Пришлось бросать «Мини-купер» у магазина и пробираться сквозь толпу соседей,
которая собралась у входа в подъезд. Из него выбежал мужчина, одетый в слишком
узкий черный костюм.
– Люди, осторожно, лестница! – нервно восклицал
он. – Умоляю, лестница! Помните про ступени!
Мне стало почти до слез жаль вдовца, тяжело потерять любимую
жену, тут недолго и умом тронуться, гроб уже в автобусе, а несчастный ни к селу
ни к городу вспоминает про лестницу.
Тетки вокруг меня стали перешептываться.
– Ох, бедолага!
– Страшно Юрке, вот он и нудит!
– Юра, – позвали из автобуса, – залазь!
– Ступеньки, – всхлипнул мужчина, – я не
переживу, если они споткнутся! Умру в секунду!
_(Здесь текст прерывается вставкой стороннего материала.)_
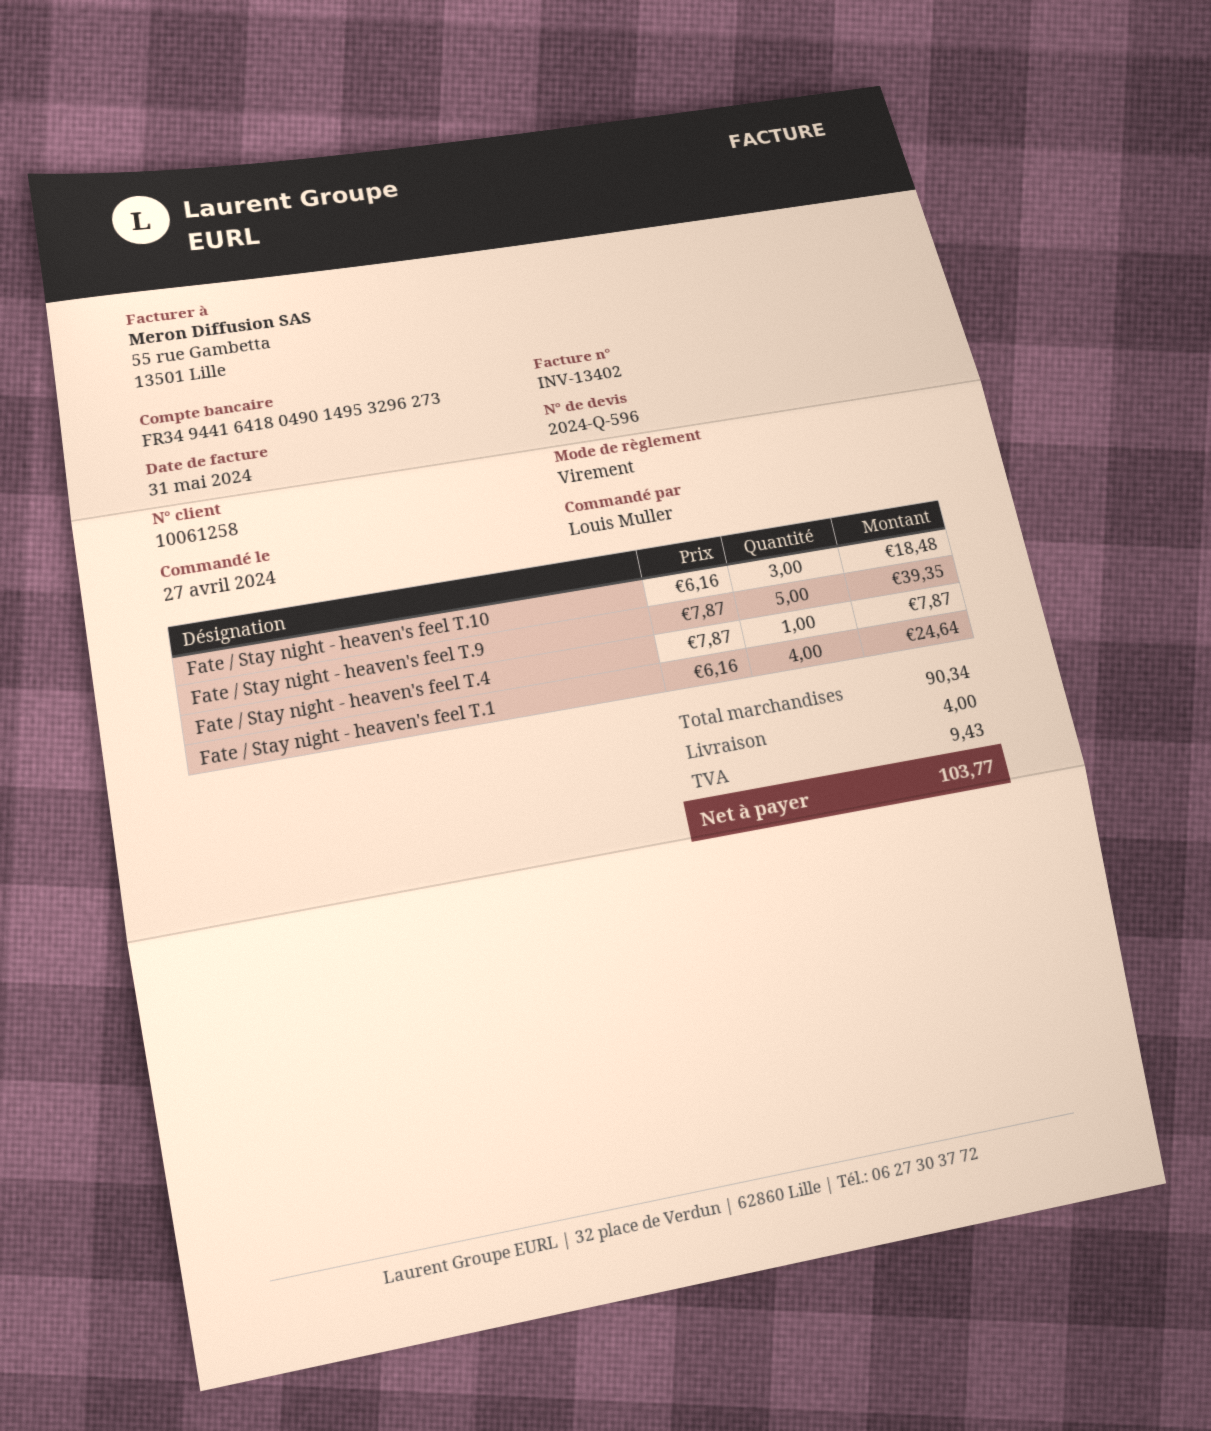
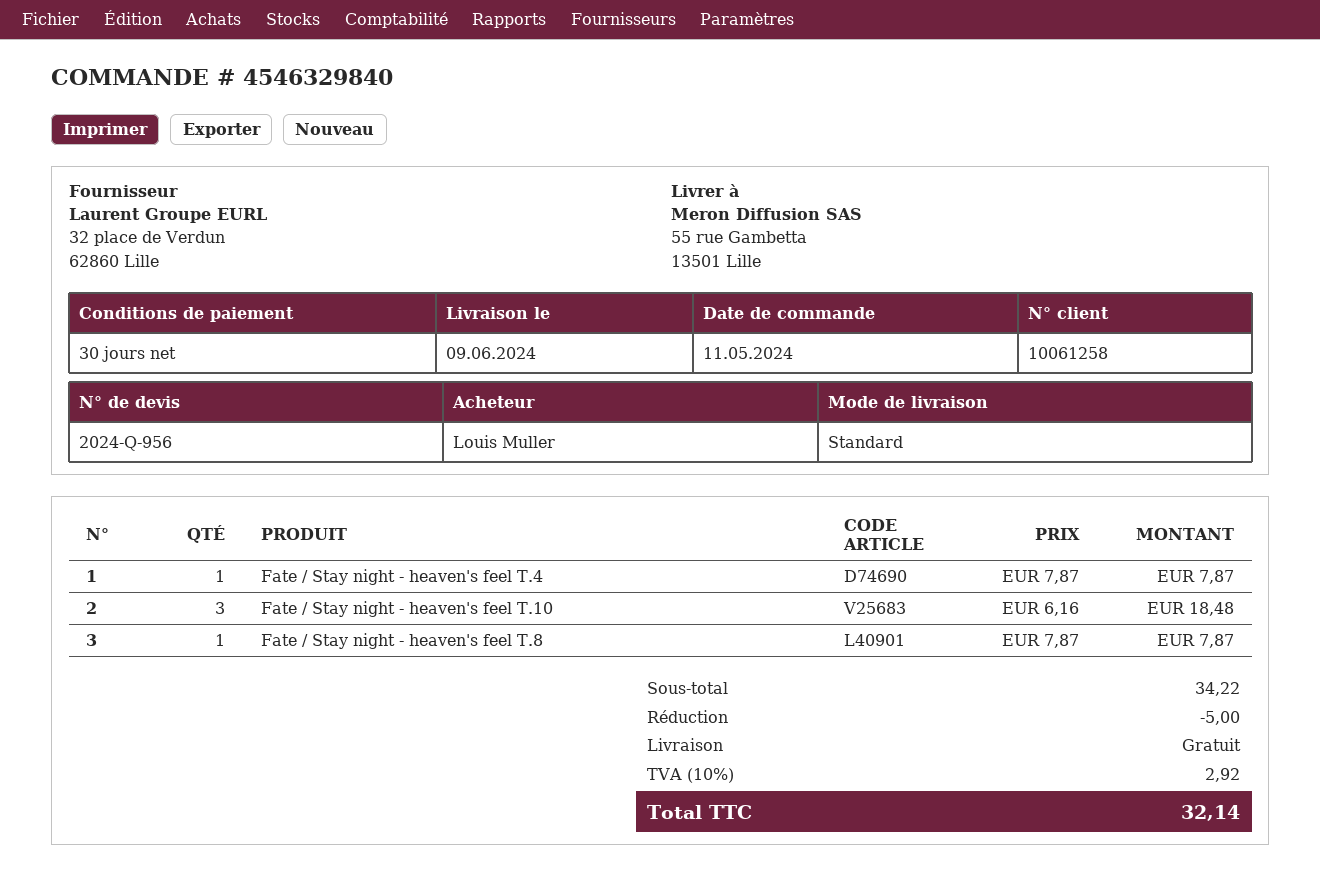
quote number: 2024-Q-596 -> 2024-Q-956
order date: 2024-04-27 -> 2024-05-11
Fate / Stay night - heaven's feel T.9: 5 x 7.87 = 39.35 -> none
Fate / Stay night - heaven's feel T.1: 4 x 6.16 = 24.64 -> none
Fate / Stay night - heaven's feel T.8: none -> 1 x 7.87 = 7.87
subtotal: 90.34 -> 34.22
discount: none -> 5.00
shipping: 4.00 -> 0.00
tax: 9.43 -> 2.92
total: 103.77 -> 32.14

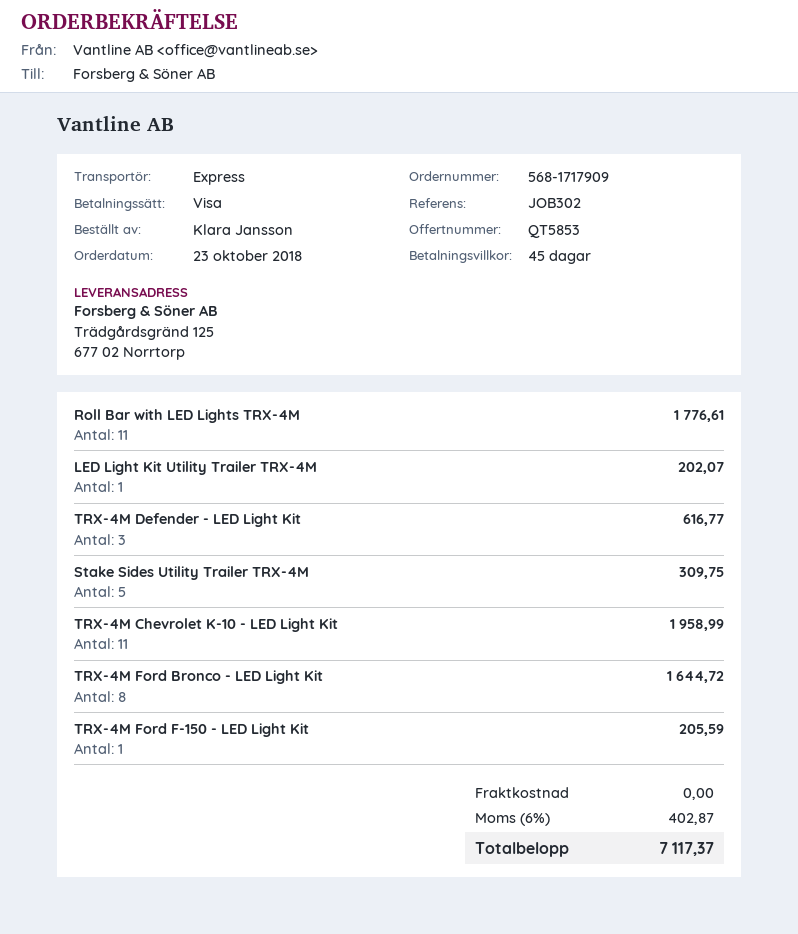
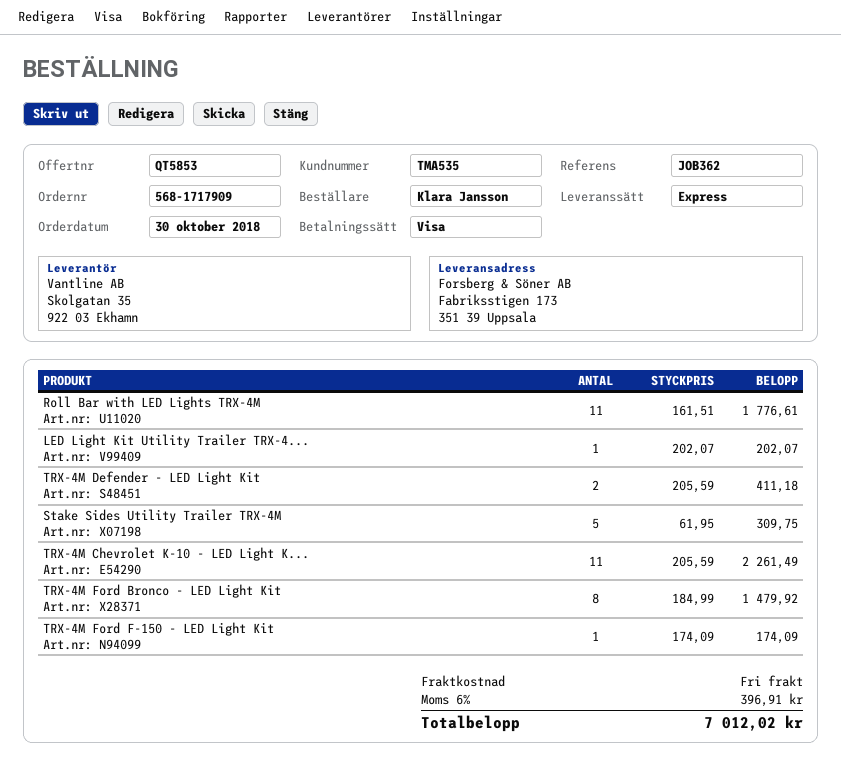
order date: 2018-10-23 -> 2018-10-30
reference: JOB302 -> JOB362
ship to: Trädgårdsgränd 125, 677 02 Norrtorp -> Fabriksstigen 173, 351 39 Uppsala
TRX-4M Defender - LED Light Kit: 3 for 616.77 -> 2 for 411.18
TRX-4M Chevrolet K-10 - LED Light Kit: 11 for 1958.99 -> 11 for 2261.49
TRX-4M Ford Bronco - LED Light Kit: 8 for 1644.72 -> 8 for 1479.92
TRX-4M Ford F-150 - LED Light Kit: 1 for 205.59 -> 1 for 174.09
tax: 6% = 402.87 -> 6% = 396.91
total: 7117.37 -> 7012.02

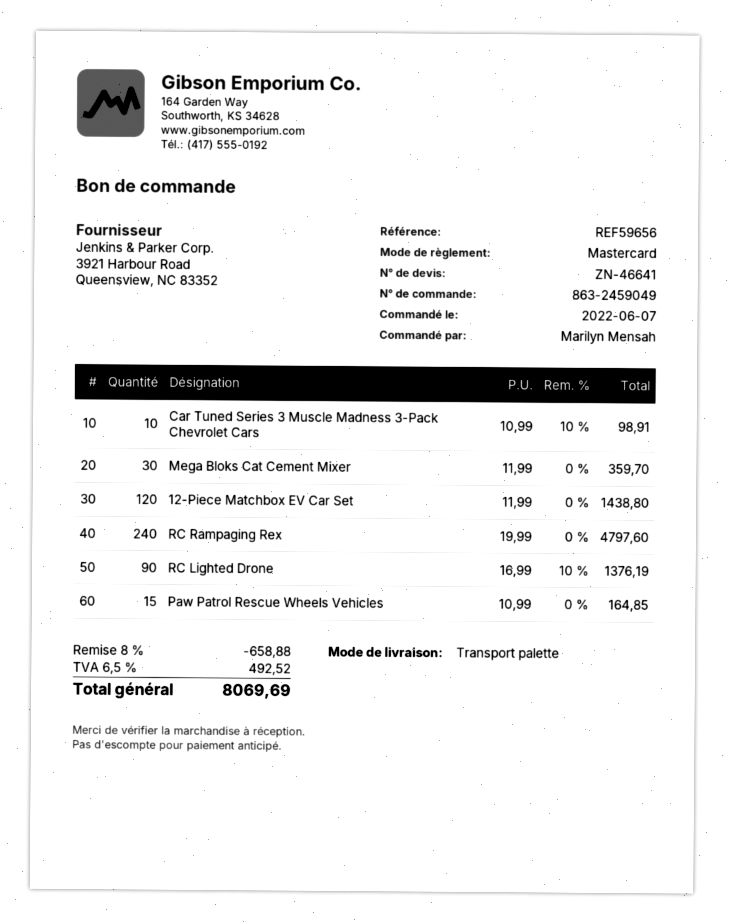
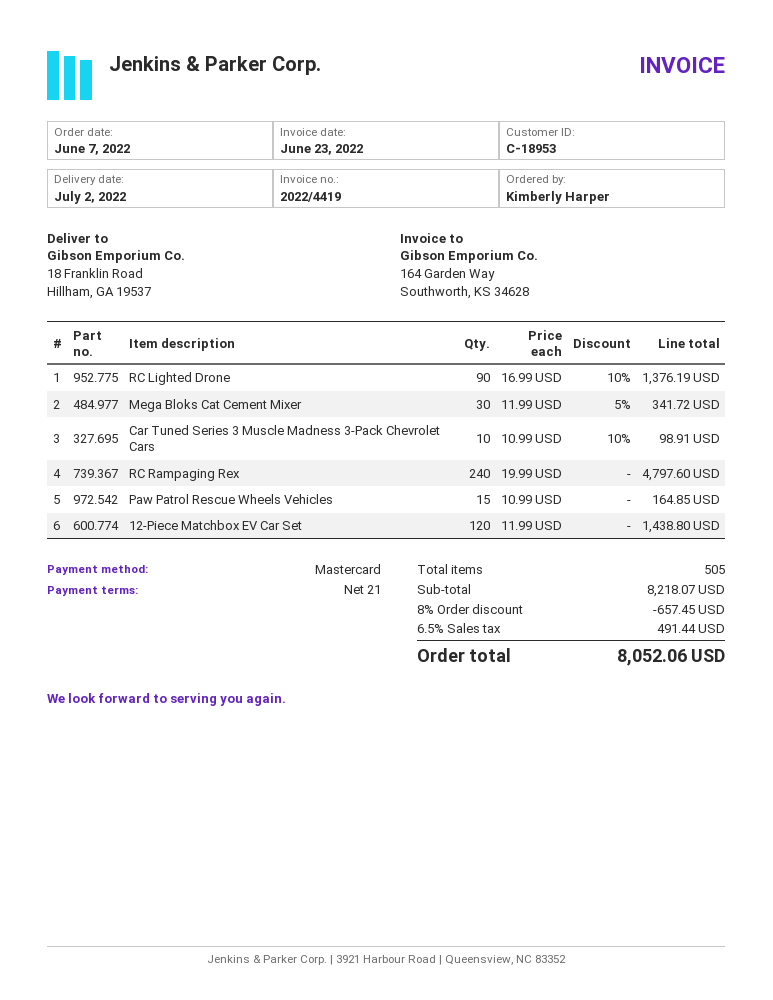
ordered by: Marilyn Mensah -> Kimberly Harper
Mega Bloks Cat Cement Mixer: 30 x 11.99 = 359.70 -> 30 x 11.99 - 5% = 341.72
discount: 8% = 658.88 -> 8% = 657.45
tax: 6.5% = 492.52 -> 6.5% = 491.44
total: 8069.69 -> 8052.06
– Хватит горлопанить, – оборвал вдовца прокуренный
бас, – не боись! Нету здесь лестниц.
– А в крематории? – напрягся несчастный муж. –
Там полно! Обложите гроб поролоном! Пусть на тележке везут! Нести не надо. Не
встряхните домовину! Умоляю!
Из автобуса выскочили два парня, бесцеремонно подняли
мужичонку и забросили в салон.
– Вот грубияны, – не сдержалась я.
– Иначе Юрка не сядет, – пояснила одна из соседок.